一、配置清单
1、14700KF
2、RTX 4090 x 2
3、内存ddr5 32G x4
5、主板华硕 Z790
6、硬盘2T固态系统、4T企业
二、BIOS配置调整
2.1 PCI接口确认
lspci | grep -i nvidia
01:00.0 VGA compatible controller: NVIDIA Corporation AD102 [GeForce RTX 4090] (rev a1)
07:00.0 VGA compatible controller: NVIDIA Corporation AD102 [GeForce RTX 4090] (rev a1)
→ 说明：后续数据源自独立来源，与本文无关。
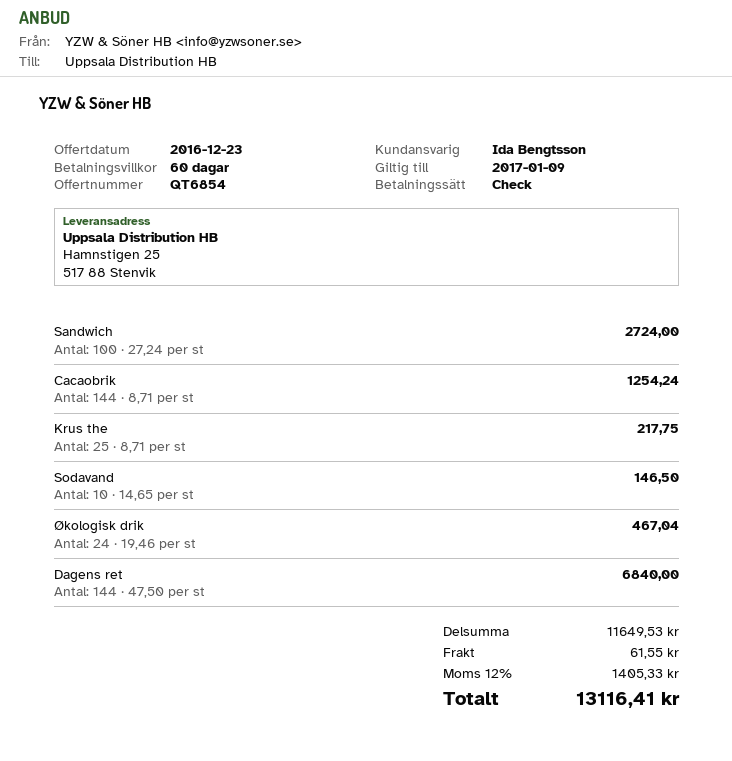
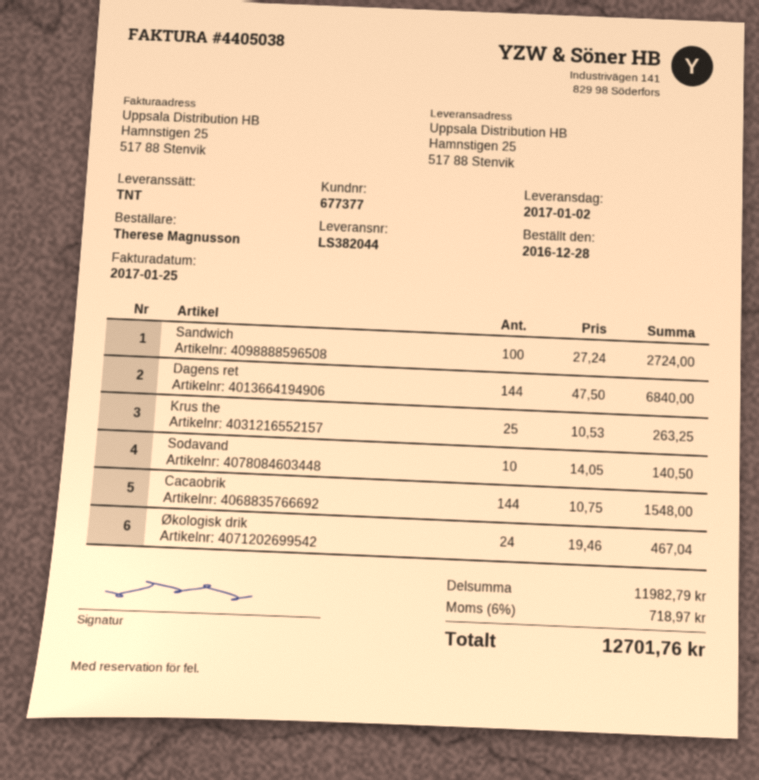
Cacaobrik: 144 x 8.71 = 1254.24 -> 144 x 10.75 = 1548.00
Krus the: 25 x 8.71 = 217.75 -> 25 x 10.53 = 263.25
Sodavand: 10 x 14.65 = 146.50 -> 10 x 14.05 = 140.50
subtotal: 11649.53 -> 11982.79
shipping: 61.55 -> none
tax: 12% = 1405.33 -> 6% = 718.97
total: 13116.41 -> 12701.76

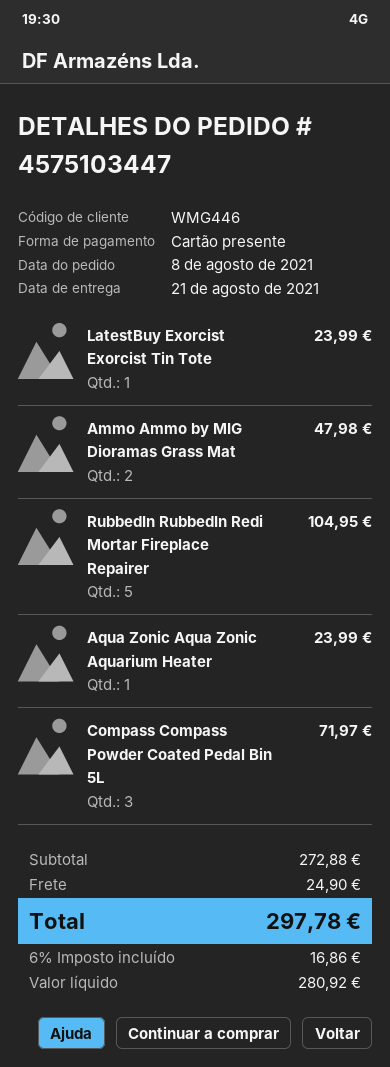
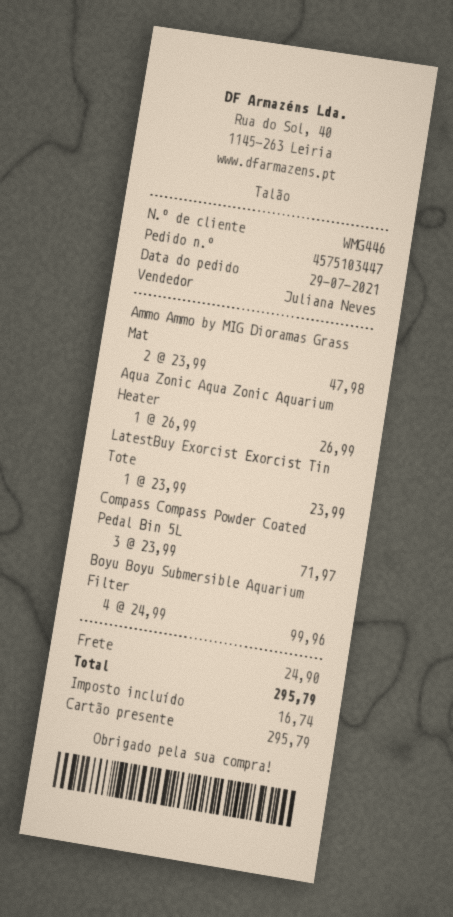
order date: 2021-08-08 -> 2021-07-29
RubbedIn RubbedIn Redi Mortar Fireplace Repairer: 5 for 104.95 -> none
Aqua Zonic Aqua Zonic Aquarium Heater: 1 for 23.99 -> 1 for 26.99
Boyu Boyu Submersible Aquarium Filter: none -> 4 for 99.96
tax: 16.86 -> 16.74
total: 297.78 -> 295.79

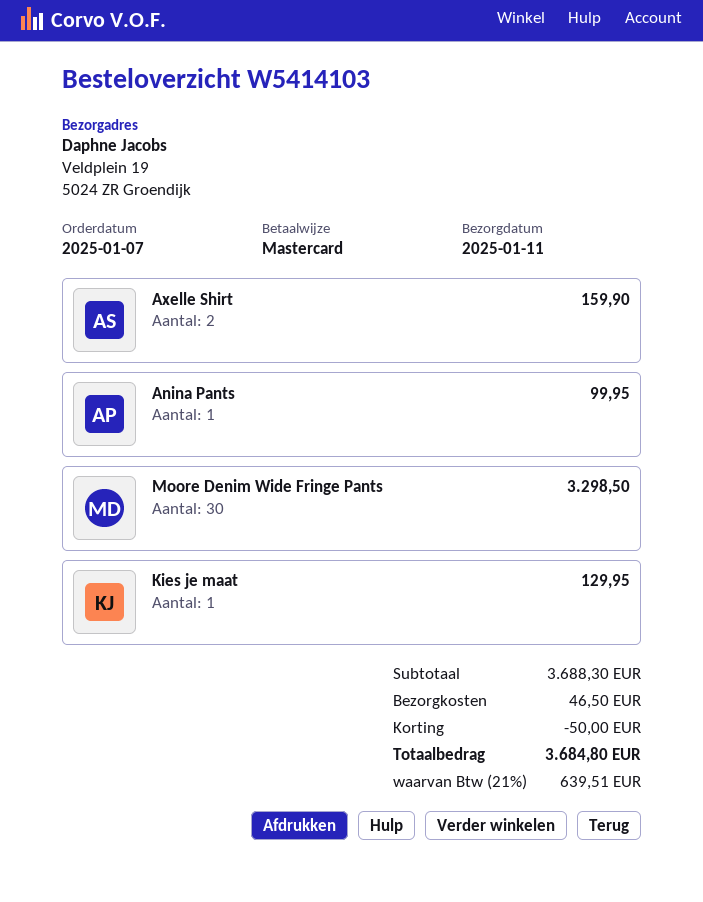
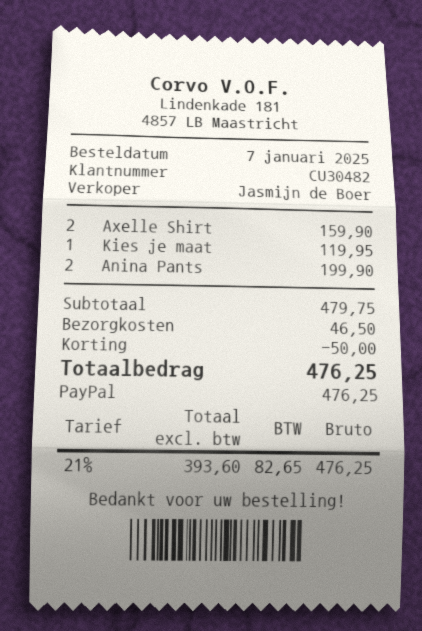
payment method: Mastercard -> PayPal
Anina Pants: 1 for 99.95 -> 2 for 199.90
Moore Denim Wide Fringe Pants: 30 for 3298.50 -> none
Kies je maat: 1 for 129.95 -> 1 for 119.95
subtotal: 3688.30 -> 479.75
tax: 21% = 639.51 -> 21% = 82.65
total: 3684.80 -> 476.25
lspci -vvv -s 01:00.0 | grep LnkSta
lspci -vvv -s 07:00.0 | grep LnkSta
LnkSta: Speed 2.5GT/s (downgraded), Width x16
LnkSta: Speed 2.5GT/s (downgraded), Width x4 (downgraded)
已确认PCI通道x16 x4的、需要一会在BIOS里面调中 x8 x8的。
2.2 确认是否开启 Above 4G Decoding
cat /proc/cmdline | grep -i “pci=assign-busses|enable_4g_decoding”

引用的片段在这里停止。